I think it's a little bit like crowdsourced art. There's these online experiments where you write a story but every user only places one word. It's grammatically correct, but the result is terrible. Because fiction in a way comes from a kind of singular intent and mind. (actually important point to note here, if 10k fully intelligent people make a democratic work of art with all their variety it's almost certainly worse than one doing it)
I'm not saying we won't have at some point a real AI of human complexity but if capable of good art it'd look like a real mind, not just vomiting's out the average of all great novels or something.
> you'll still be in an uncanny valley of recycled information and in the worst case be in some bizarre feedback loop of old content that is permanently recycled and reconfigured
Does DALL-E 2 create, or does it simply making a pastiche of extant images/concepts? And if the latter, are we simply back to appropriation of content? That is, whatever vast set of images it was fed (stock photography?) is becoming uncredited fodder for this "recycling"?
I used GPT-3 to generate some porn scripts of various historical dictators and modern politicians that were pretty funny. Putins secret romance with Kim Jung Un was especially saucy, until Osama Bin Laden found out and told the EU. I'd be happy to find them and put them on a blog somewhere if there was an audience ha!
Oh would I? How would you go about productising GPT-3 then? I'm a paying customer, I spent $0.06 earlier today of real money! :)
Edit: Oh, you mean porn?
> Threatening, stalking, defaming, defrauding, degrading, victimizing or intimidating anyone for any reason.
I think if I alter the parameters to make it a love story it's a bit more acceptable.
__________
It was a dark and stormy night, and Vladimir Putin was feeling lonely. He had just finished his usual routine of ruling Russia with an iron fist, and he was ready for some companionship. So he decided to call up his old friend Kim Jong Un.
"Hello, Kim Jong Un," Putin said. "How are you doing?"
"I'm doing well, Vladimir," Jong Un replied. "But I have to say, I'm feeling a bit lonely lately."
"I know the feeling," Putin said. "Why don't we cheer each other up with a love story?"
"That sounds great," Jong Un said. "I'm sure Osama Bin Laden would love to hear it."
So Putin and Jong Un began their love story. They recounted how they first met, when Jong Un was a young boy and Putin was his father's bodyguard. They spoke of the long nights they spent talking to each other, and the special bond they shared. They even shared a few intimate details about their relationship.
"I remember the first time we kissed," Putin said. "It was like fireworks going off in my head."
"I know exactly what you mean," Jong Un said. "I can still smell your cologne, Vladimir."
By the time they were finished, they were both laughing and crying. And Osama Bin Laden was on the phone to the European Union, begging them to intervene in the love story between Putin and Jong Un.
> Oh would I? How would you go about productising GPT-3 then?

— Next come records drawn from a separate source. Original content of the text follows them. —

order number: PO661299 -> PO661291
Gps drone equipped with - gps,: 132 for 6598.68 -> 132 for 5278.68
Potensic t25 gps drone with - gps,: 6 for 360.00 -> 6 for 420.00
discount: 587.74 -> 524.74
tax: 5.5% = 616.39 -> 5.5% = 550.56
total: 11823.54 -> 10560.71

Me? I wouldn't, given how draconian and irregular approval seems to be. Most of what you would do with GPT-3 could be done with GPT-NeoX or competitors, I think.

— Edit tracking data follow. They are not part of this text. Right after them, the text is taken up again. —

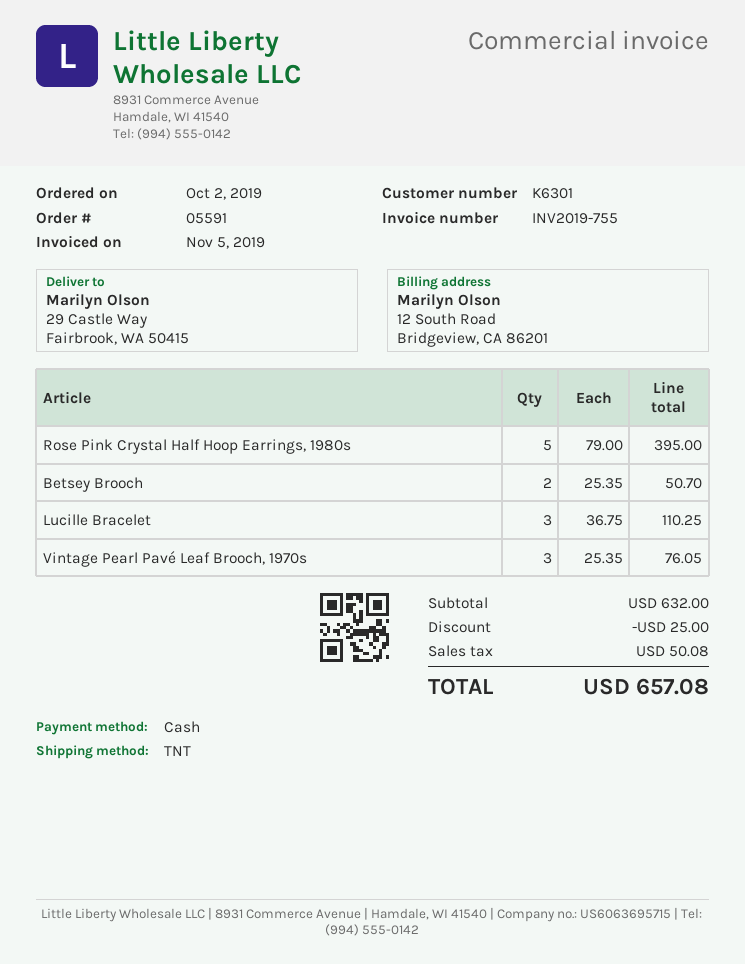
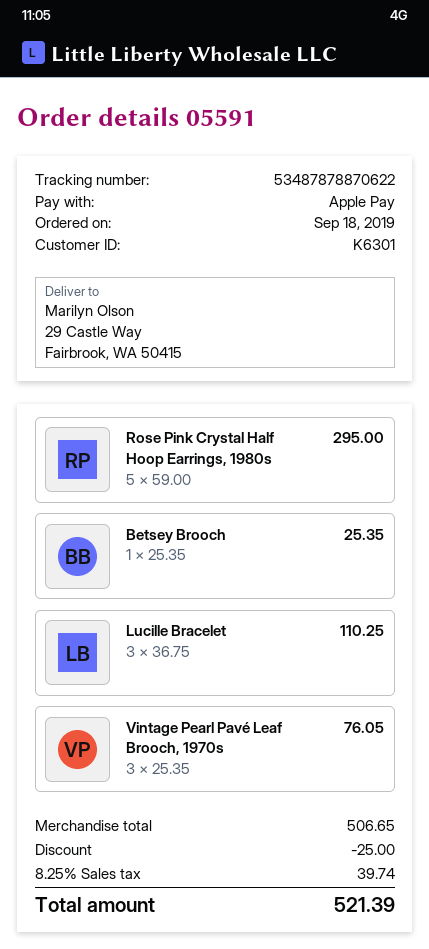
order date: 2019-10-02 -> 2019-09-18
payment method: cash -> Apple Pay
Rose Pink Crystal Half Hoop Earrings, 1980s: 5 x 79.00 = 395.00 -> 5 x 59.00 = 295.00
Betsey Brooch: 2 x 25.35 = 50.70 -> 1 x 25.35 = 25.35
subtotal: 632.00 -> 506.65
tax: 50.08 -> 39.74
total: 657.08 -> 521.39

Also, I was referring to this part of the fiction sharing guidelines:
"Topics of the content do not violate OpenAI’s Terms of Use, e.g., are not related to political campaigns, adult content, spam, hateful content, content that incites violence, or other uses that may cause social harm." https://openai.com/api/policies/sharing-publication/
The problem with PG is that it's all the same after a while - i.e. one of the chief complaints of No Man's Sky is that all the PG planets look the same after a short period of time.
The real value isn't zero-marginal content, but zero-marginal narration (or story telling) that breaks new ground. Piecing together PG or zero-marginal content isn't enough, any next step breakthroughs will come with higher-level orchestration of said content.